Table of Contents
- Understanding Data Structures Basics
- Why Build a Custom Data Structure?
- Choosing a Custom Data Structure: Skip List
- Planning the Skip List Structure
- Implementing Core Components
- 5.1 Node Class
- 5.2 SkipList Class Initialization
- 5.3 Random Level Generation
- 5.4 Insert Method
- 5.5 Search Method
- 5.6 Delete Method
- Adding Advanced Features
- 6.1 String Representation (
__str__) - 6.2 Handling Duplicates
- 6.1 String Representation (
- Testing the Skip List
- Optimizations and Considerations
- Conclusion
- References
1. Understanding Data Structures Basics
Before diving into custom structures, let’s recap foundational concepts:
- Data Structure: A specialized format for organizing, processing, retrieving, and storing data.

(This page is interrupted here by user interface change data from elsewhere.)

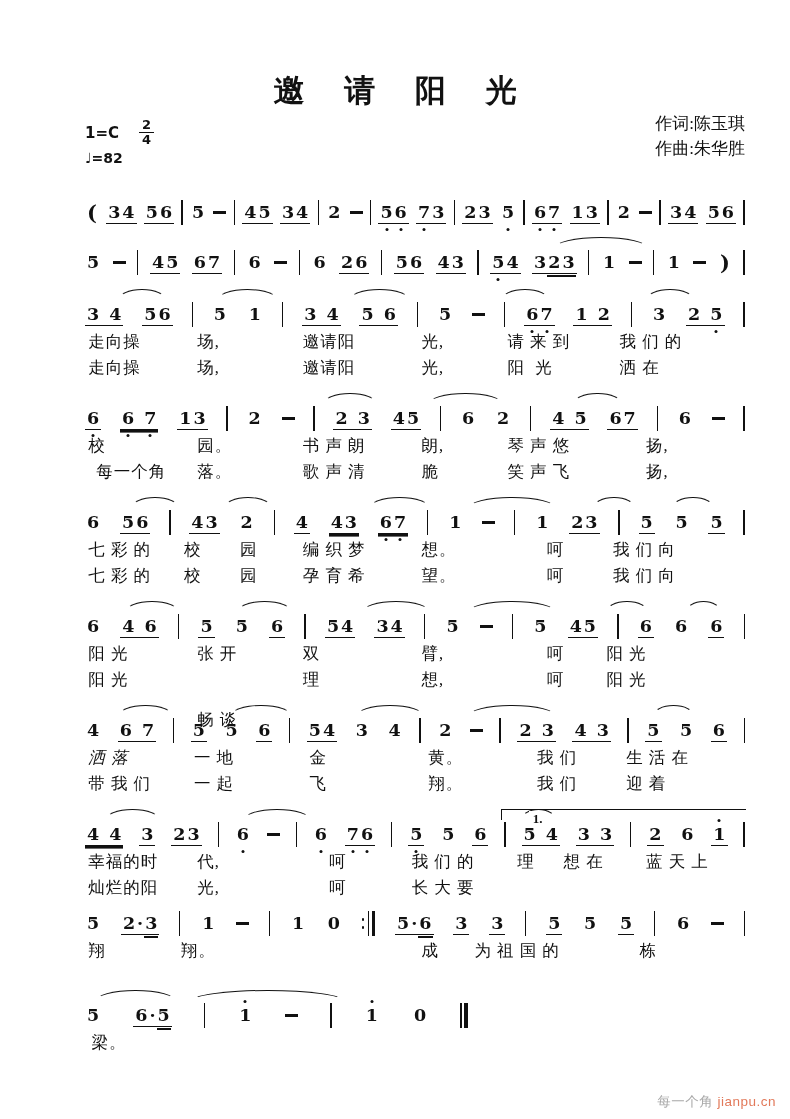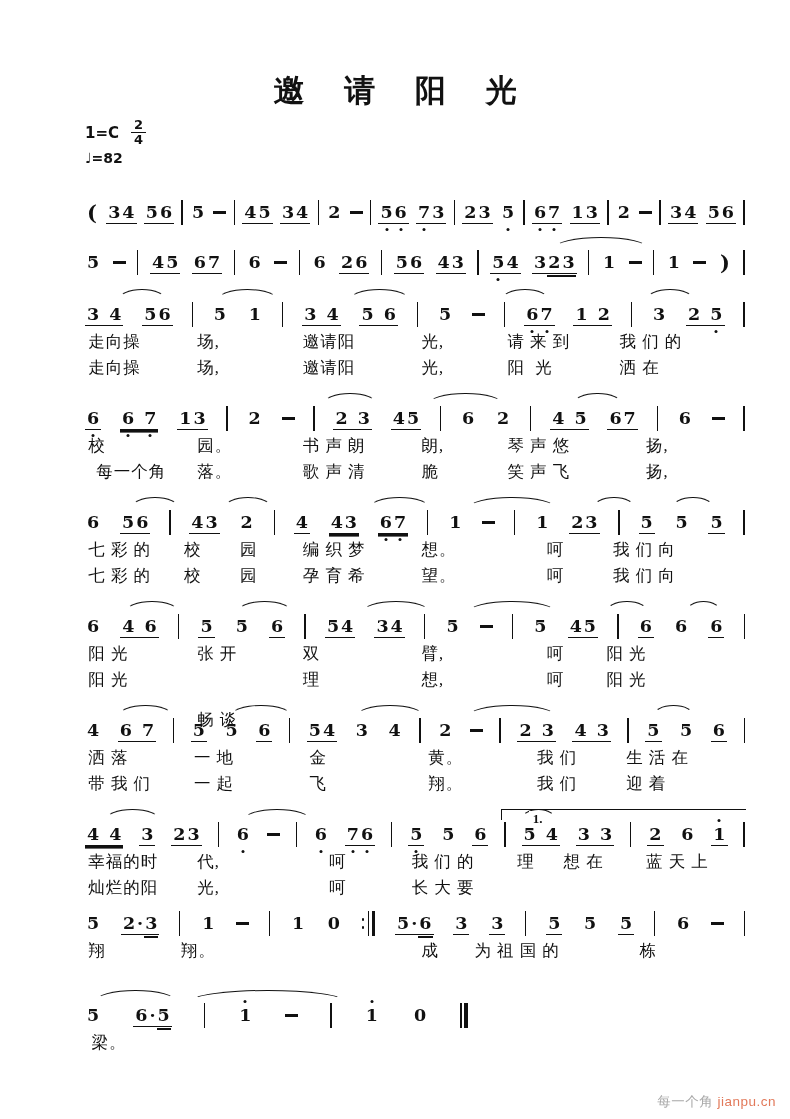"1=C" .key-line { gap: 12px -> 20px }
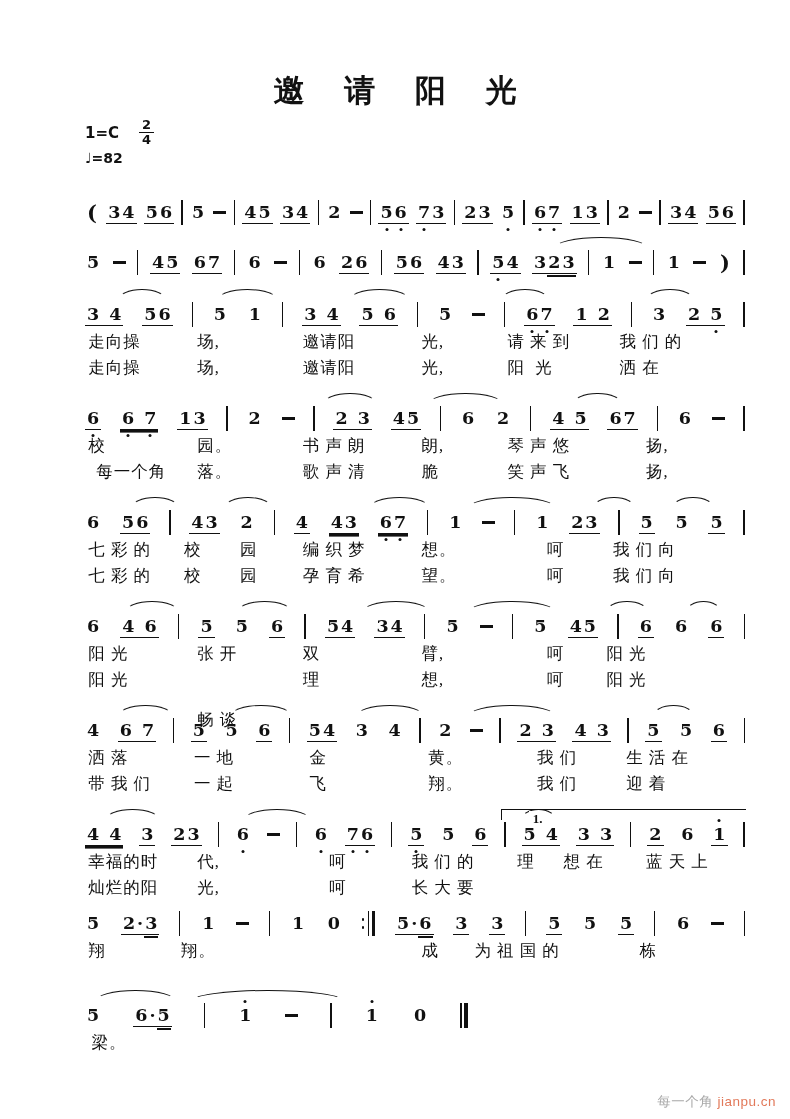"作词:陈玉琪" div.credits { html: none -> <div> <div>作词:陈玉琪</div> <div>作曲:朱华胜</div> </div> }
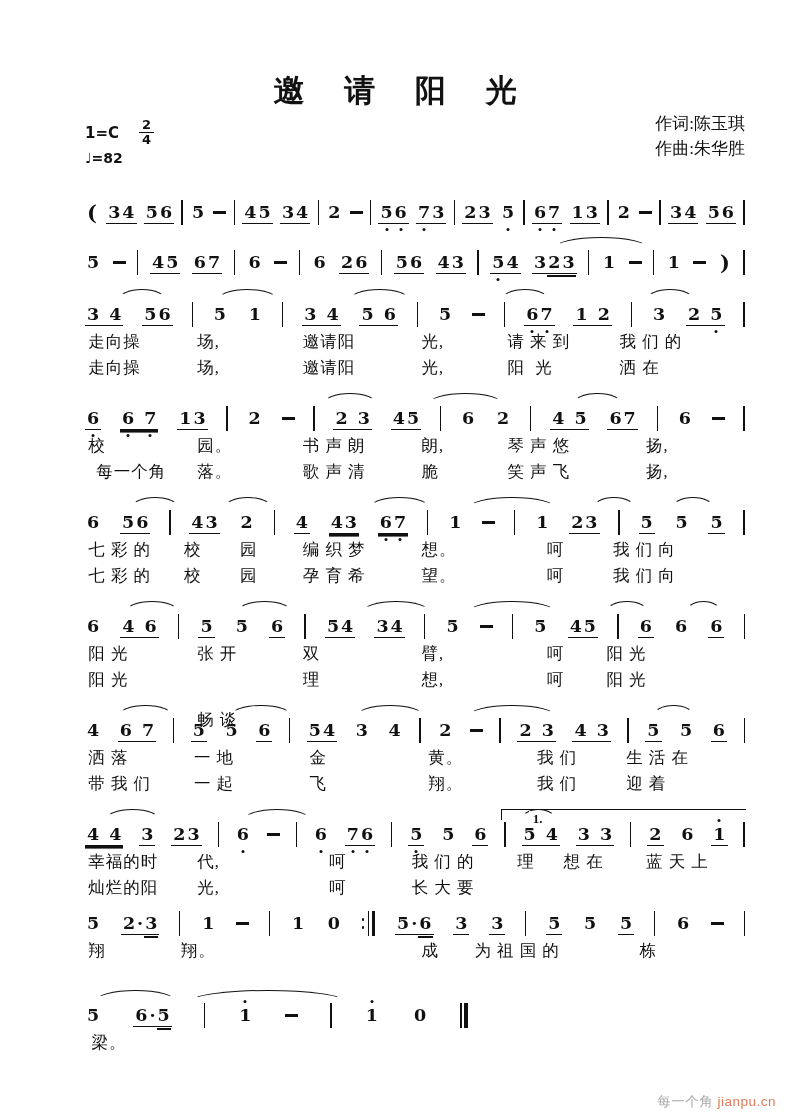"洒 落" span.lg { font-style: none -> italic }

- Key Operations: Insertion, deletion, search, traversal, and sorting.
- Performance Metrics: Time complexity (worst/average case) and space complexity.
Python’s built-in structures have tradeoffs:
- Lists: O(1) access by index, but O(n) insertion/deletion in the middle.
- Dictionaries: O(1) average search/insert, but unordered (prior to Python 3.7) and no inherent ordering for range queries.
- Sets: O(1) membership checks, but no duplicates and unordered.
When these tradeoffs don’t align with your needs (e.g., fast ordered search/insert), building a custom structure becomes necessary.
2. Why Build a Custom Data Structure?
You might build a custom data structure if:
- Performance: Built-in structures are too slow for your use case (e.g., high-frequency trading needs sub-millisecond lookups).
- Specialized Behavior: You need unique operations (e.g., a priority queue with dynamic reordering).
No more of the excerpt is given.